Lastly, the digital measures report evidences the difficulties of regulatory incoherence at the operational level. Certainly among international organizations and multi-national enterprises engaged in the development and implementation of policy, this issue has been identified as one of the great impediments to successful administrative reform. Those difficulties might well be highlighted in the digital measures report itself. The report explains a number of difficulties as well some successes with the efforts to move information gathering on faculty activity digitally. But more significantly, it suggests the difficulties of maintaining coherence in operational policies at the unit levels. We appear to be moving to a system in which multiple and possibly incompatible systems of information harvesting are being developed. It may be hoped that some point that this will be corrected. But for the moment, it is likely that the movement is going to produce more points of conflict than of compatibility and that might be something worth considerably more work.
Allow me to close by emphasizing a point I have been making since I began to serve as Chair of this august body: Transparency and communication, talking to and not at each other is the ultimate challenge for all institutions in this century, including Penn State.
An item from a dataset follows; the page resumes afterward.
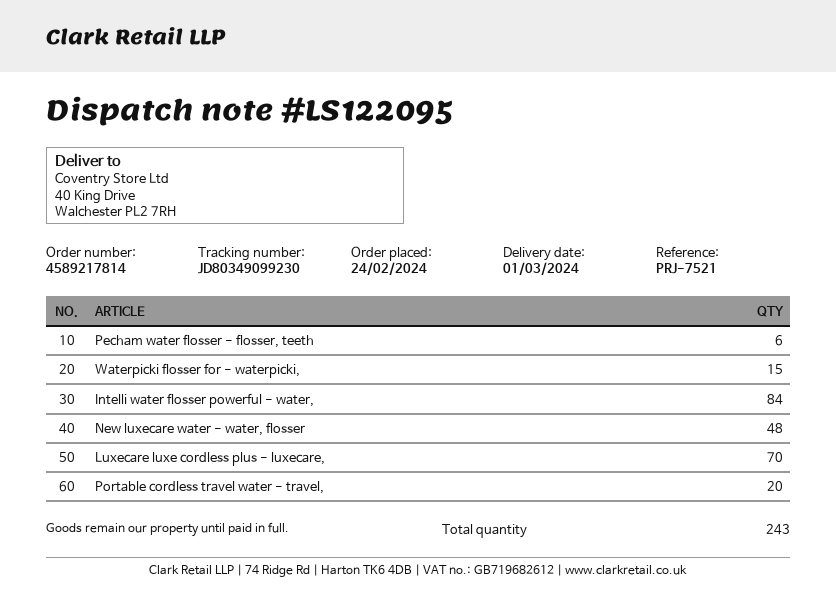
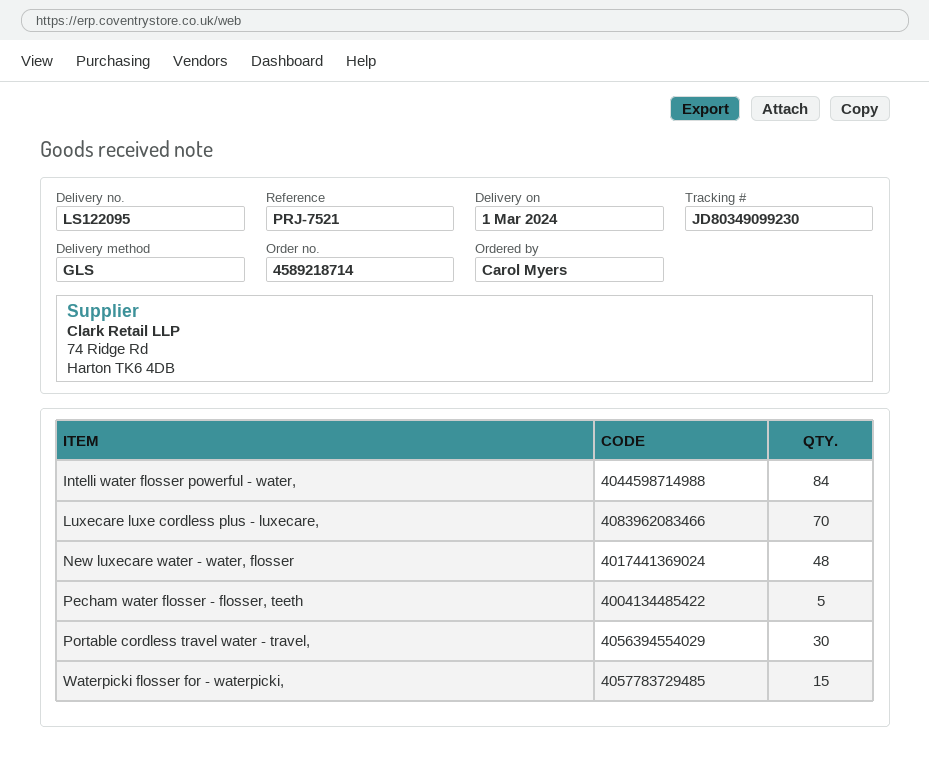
order number: 4589217814 -> 4589218714
Pecham water flosser - flosser, teeth: 6 -> 5
Portable cordless travel water - travel,: 20 -> 30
But it is also the clearest path toward institutional success. It is unlikely that we can change much or quickly. It is also clear that some might be tempted to view change, and especially the proponents of change, with some substantial suspicion. Despite that, my hope is that by taking the time to explain the reasons for change and to show the way that change can be internalized in our operations, that I can in some small way move more of us toward behaviors that are institution enhancing and forward looking—open, engaged and transparent.